*Task to complete*
Write out again, exactly, the lines below starting at the one with "866px; top: 101px;" and ending at the one with "organismal process</span></div>".

(User interface change data)
[Start of Attachment]
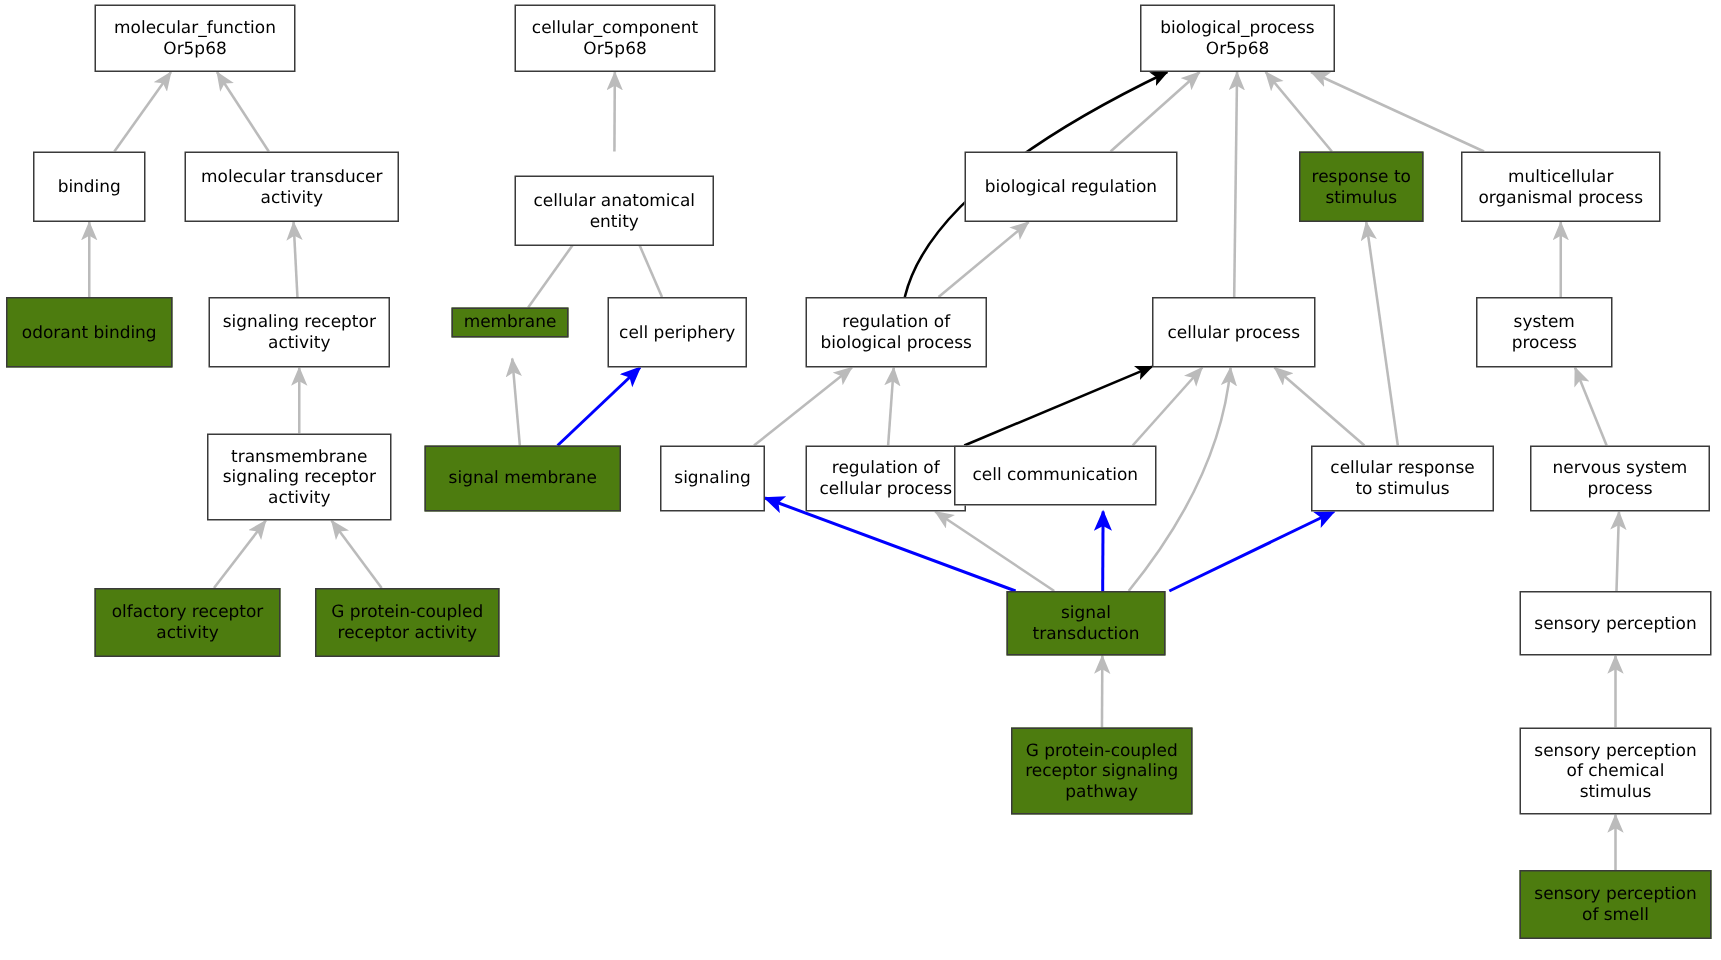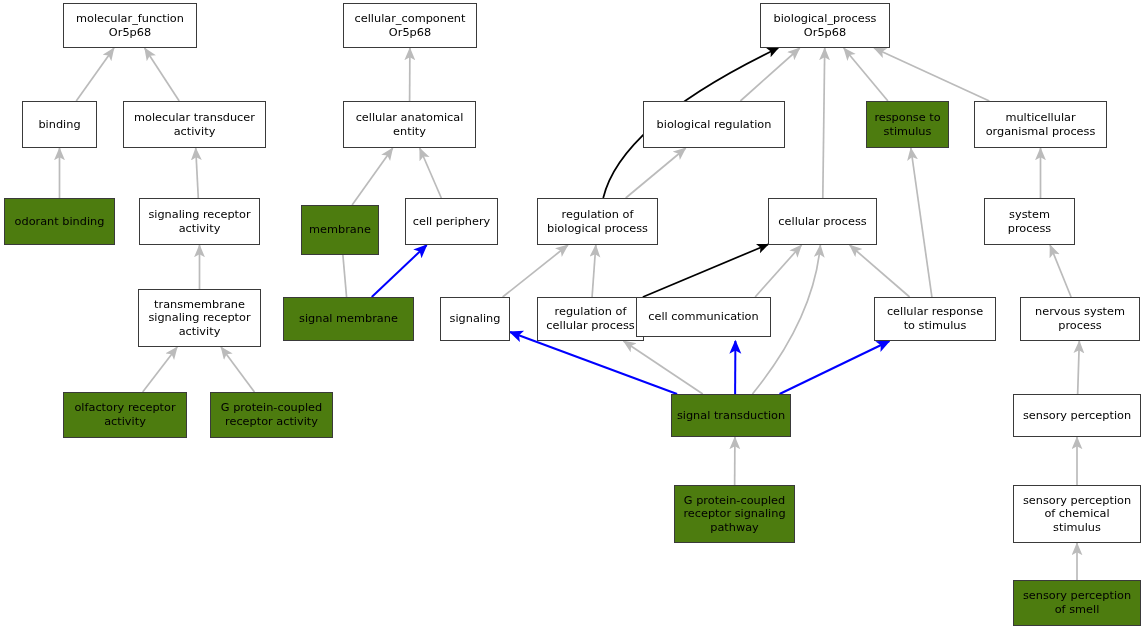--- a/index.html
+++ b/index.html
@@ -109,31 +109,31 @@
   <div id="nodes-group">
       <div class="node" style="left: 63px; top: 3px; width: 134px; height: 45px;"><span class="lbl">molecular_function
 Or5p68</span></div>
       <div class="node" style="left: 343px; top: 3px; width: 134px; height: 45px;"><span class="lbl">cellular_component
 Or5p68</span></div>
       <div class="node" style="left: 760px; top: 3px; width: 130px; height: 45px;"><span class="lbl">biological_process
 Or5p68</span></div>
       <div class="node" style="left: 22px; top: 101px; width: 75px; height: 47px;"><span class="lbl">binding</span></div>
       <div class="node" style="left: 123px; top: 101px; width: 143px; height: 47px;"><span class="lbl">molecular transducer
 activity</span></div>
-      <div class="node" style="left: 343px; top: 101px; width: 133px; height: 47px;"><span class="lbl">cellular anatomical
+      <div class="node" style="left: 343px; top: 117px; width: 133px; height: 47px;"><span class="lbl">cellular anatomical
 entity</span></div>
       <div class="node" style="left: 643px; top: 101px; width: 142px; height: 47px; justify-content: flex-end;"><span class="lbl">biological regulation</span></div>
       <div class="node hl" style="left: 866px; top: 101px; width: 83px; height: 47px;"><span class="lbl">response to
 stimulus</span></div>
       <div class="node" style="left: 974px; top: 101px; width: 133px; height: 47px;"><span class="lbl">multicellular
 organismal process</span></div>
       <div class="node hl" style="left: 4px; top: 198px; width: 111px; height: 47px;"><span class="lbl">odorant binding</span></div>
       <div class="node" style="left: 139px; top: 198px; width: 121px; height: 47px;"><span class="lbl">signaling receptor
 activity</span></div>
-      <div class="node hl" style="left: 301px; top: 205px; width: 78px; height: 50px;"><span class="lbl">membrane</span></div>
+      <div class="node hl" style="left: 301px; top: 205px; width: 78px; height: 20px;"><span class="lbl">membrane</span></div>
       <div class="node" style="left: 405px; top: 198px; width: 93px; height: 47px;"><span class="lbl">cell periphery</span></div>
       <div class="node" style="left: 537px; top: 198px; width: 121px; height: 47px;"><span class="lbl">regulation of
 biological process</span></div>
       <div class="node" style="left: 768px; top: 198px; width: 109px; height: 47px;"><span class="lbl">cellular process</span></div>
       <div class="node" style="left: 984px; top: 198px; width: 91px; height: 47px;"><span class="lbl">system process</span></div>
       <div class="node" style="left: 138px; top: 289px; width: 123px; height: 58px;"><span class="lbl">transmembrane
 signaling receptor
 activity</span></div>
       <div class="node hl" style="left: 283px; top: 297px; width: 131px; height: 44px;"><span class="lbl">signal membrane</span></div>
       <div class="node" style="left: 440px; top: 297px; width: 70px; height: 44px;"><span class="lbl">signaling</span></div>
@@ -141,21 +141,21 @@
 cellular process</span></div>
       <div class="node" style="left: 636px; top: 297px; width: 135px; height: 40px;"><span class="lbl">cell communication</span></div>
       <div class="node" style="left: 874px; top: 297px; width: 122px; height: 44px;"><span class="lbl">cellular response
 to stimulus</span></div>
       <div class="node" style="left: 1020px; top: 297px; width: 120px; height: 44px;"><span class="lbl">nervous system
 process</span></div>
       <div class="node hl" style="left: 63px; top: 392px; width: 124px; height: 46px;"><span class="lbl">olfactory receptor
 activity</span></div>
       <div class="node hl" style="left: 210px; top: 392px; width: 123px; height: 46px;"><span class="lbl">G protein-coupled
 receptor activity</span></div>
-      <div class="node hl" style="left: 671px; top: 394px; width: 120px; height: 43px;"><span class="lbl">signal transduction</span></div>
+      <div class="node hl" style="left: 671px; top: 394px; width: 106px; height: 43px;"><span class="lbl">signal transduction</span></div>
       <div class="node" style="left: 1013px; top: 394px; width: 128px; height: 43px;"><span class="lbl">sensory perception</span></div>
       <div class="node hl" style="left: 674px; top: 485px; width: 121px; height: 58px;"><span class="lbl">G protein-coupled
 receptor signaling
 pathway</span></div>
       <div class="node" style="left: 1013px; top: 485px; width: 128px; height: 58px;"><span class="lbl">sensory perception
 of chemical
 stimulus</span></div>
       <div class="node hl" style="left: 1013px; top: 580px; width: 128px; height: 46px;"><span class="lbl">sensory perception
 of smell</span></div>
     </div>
[End of Attachment]
[Start of Attachment]
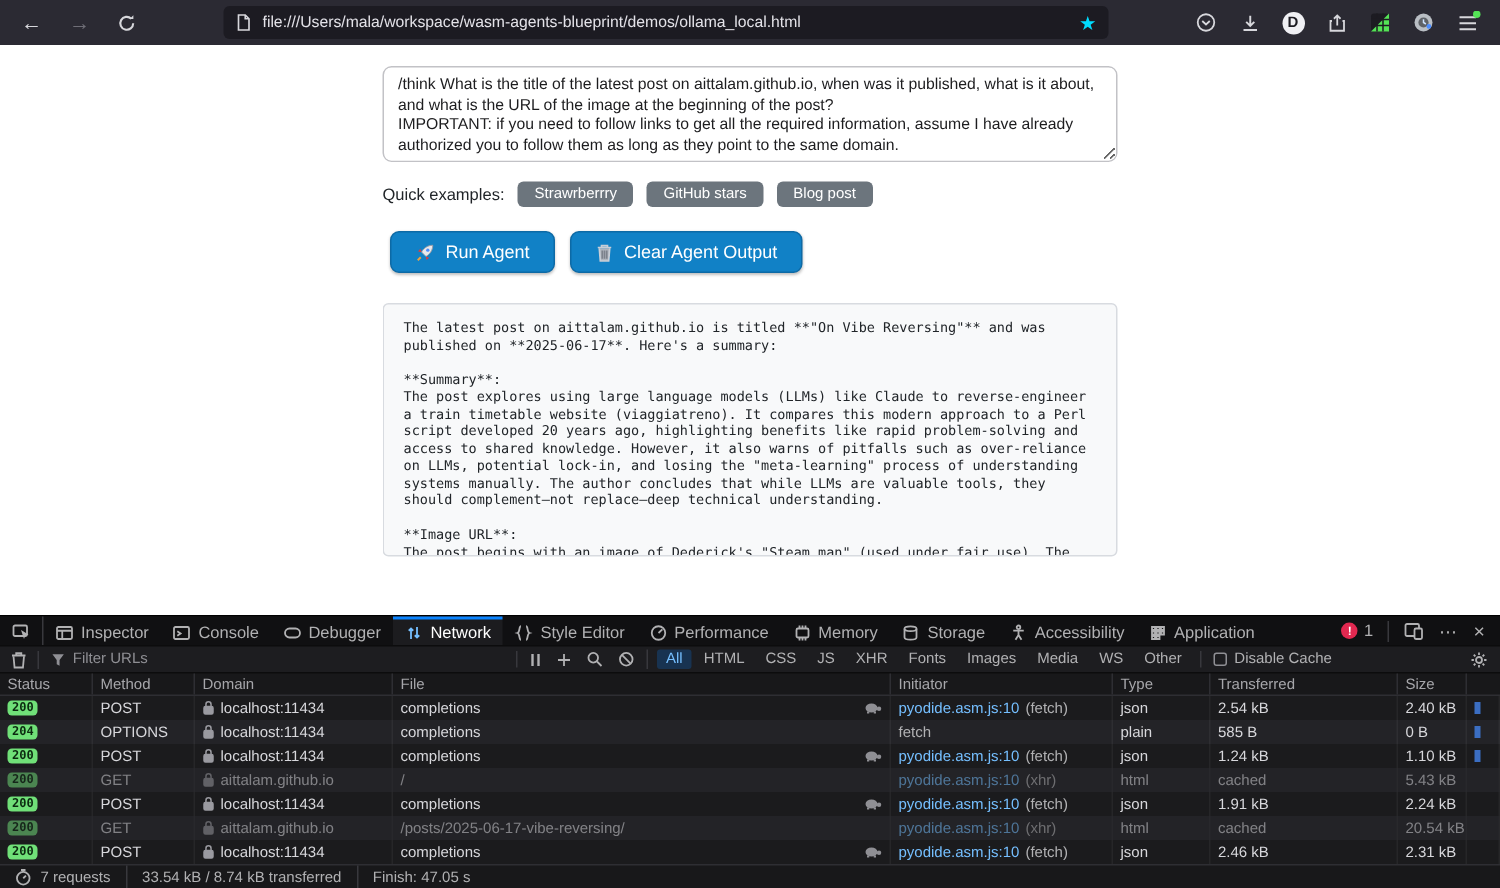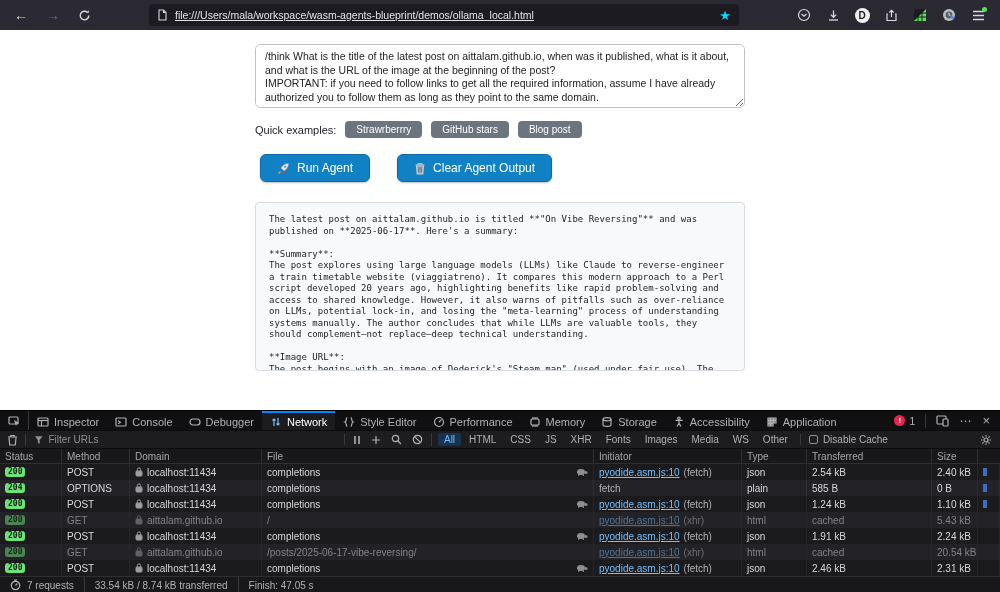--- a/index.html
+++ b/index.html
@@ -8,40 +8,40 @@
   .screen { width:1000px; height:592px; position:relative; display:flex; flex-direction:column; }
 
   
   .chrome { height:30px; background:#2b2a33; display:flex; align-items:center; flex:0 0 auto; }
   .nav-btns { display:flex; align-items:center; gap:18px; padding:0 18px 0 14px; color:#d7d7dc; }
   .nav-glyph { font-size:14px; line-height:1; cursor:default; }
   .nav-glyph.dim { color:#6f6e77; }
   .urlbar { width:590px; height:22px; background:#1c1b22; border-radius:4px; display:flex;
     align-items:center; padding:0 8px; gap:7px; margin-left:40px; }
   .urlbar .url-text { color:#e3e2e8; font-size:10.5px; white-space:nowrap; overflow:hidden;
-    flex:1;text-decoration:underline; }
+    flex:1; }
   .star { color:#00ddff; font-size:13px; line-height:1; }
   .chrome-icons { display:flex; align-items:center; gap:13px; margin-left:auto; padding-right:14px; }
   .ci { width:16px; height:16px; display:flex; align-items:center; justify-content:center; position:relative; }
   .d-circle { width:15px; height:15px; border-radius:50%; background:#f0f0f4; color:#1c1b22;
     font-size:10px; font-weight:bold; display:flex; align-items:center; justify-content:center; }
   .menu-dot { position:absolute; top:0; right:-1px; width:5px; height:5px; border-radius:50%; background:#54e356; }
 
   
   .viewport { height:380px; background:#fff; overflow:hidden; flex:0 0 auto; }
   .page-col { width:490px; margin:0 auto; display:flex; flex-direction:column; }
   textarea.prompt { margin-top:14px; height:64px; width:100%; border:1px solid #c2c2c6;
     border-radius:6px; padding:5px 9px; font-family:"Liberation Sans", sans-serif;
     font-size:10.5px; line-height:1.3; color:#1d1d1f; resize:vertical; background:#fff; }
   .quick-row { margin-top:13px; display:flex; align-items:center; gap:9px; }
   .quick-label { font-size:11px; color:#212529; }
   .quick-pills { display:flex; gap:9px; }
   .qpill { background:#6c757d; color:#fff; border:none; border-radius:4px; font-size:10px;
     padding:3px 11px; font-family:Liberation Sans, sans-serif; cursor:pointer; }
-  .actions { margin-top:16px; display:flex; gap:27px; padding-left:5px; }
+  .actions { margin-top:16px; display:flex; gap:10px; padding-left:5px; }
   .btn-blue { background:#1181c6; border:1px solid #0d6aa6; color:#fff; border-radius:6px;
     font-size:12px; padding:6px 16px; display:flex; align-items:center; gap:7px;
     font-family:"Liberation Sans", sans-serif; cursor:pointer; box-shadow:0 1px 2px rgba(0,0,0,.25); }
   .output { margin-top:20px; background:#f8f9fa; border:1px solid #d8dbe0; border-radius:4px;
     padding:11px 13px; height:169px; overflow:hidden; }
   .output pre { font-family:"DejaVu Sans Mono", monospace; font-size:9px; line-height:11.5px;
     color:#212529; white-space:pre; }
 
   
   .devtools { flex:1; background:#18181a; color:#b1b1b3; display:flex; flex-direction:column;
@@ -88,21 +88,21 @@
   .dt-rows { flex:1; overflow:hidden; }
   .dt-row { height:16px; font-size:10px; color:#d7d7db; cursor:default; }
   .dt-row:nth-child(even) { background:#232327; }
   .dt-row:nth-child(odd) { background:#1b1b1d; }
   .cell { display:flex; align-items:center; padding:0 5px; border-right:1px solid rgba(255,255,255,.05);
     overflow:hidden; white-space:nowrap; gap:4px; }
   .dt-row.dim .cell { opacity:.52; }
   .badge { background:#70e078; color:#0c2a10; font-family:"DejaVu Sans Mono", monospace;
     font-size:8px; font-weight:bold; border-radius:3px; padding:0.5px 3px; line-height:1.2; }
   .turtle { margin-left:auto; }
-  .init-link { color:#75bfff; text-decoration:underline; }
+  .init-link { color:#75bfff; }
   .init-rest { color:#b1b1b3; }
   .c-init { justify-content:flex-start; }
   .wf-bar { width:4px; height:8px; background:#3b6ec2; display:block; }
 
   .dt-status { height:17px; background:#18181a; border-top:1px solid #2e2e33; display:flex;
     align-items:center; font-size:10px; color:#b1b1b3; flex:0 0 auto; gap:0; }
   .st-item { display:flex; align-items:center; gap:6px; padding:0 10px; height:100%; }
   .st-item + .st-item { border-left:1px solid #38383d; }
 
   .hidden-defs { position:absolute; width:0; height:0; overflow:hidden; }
[End of Attachment]
[Start of Attachment]
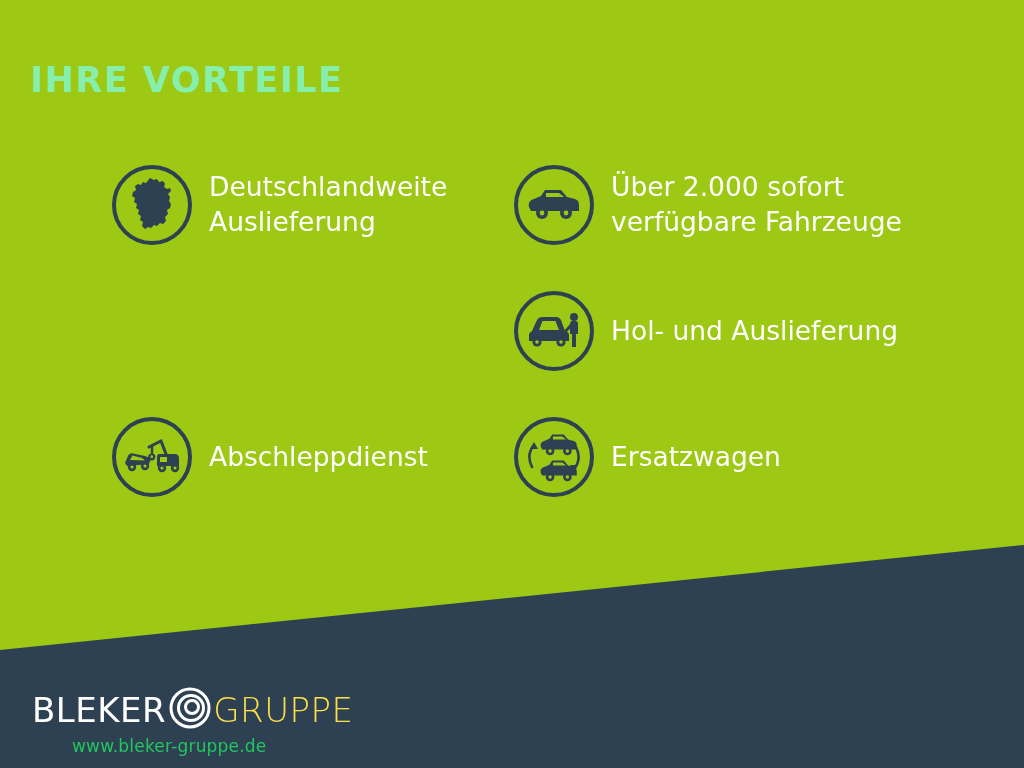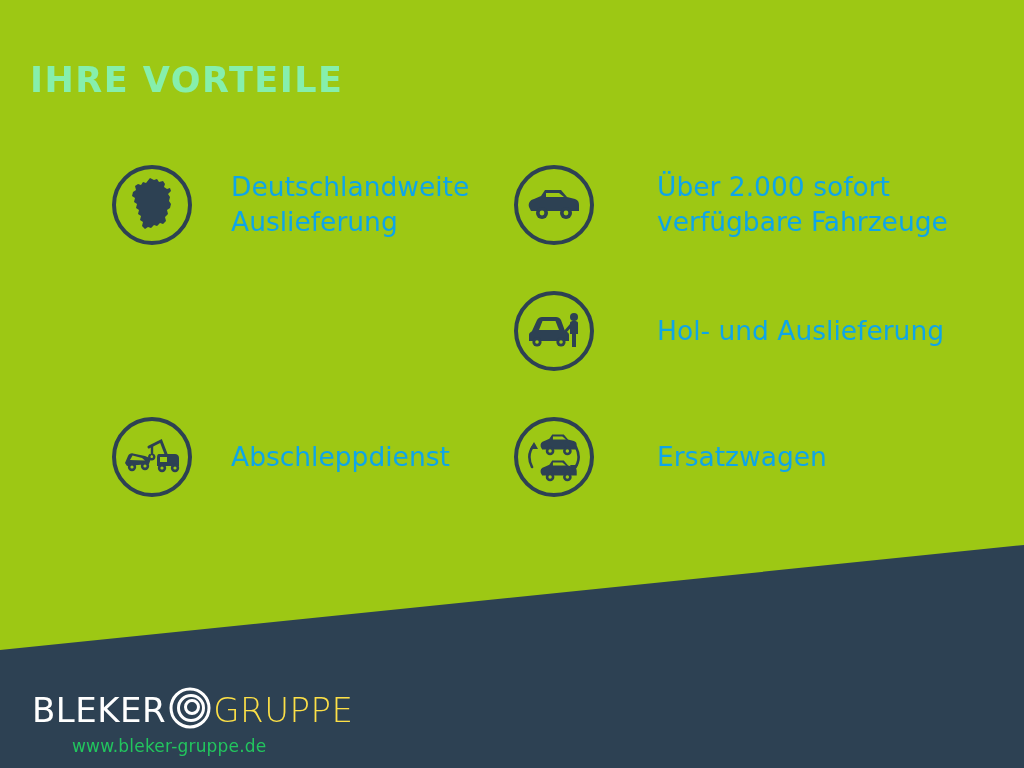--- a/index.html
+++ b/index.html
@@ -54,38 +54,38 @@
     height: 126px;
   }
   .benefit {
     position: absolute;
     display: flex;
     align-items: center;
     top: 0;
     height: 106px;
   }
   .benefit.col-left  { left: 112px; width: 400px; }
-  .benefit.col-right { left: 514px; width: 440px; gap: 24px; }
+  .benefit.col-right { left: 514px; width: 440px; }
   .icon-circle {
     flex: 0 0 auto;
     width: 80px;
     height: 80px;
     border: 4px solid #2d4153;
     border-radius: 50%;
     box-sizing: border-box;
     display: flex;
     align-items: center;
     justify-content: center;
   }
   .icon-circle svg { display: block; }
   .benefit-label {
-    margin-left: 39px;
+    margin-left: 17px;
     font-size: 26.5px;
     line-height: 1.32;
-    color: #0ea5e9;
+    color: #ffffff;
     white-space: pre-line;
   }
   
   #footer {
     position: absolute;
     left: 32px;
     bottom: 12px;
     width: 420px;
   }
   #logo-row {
[End of Attachment]
*Answer to this exercise*
       <div class="node hl" style="left: 866px; top: 101px; width: 83px; height: 47px;"><span class="lbl">response to
 stimulus</span></div>
       <div class="node" style="left: 974px; top: 101px; width: 133px; height: 47px;"><span class="lbl">multicellular
 organismal process</span></div>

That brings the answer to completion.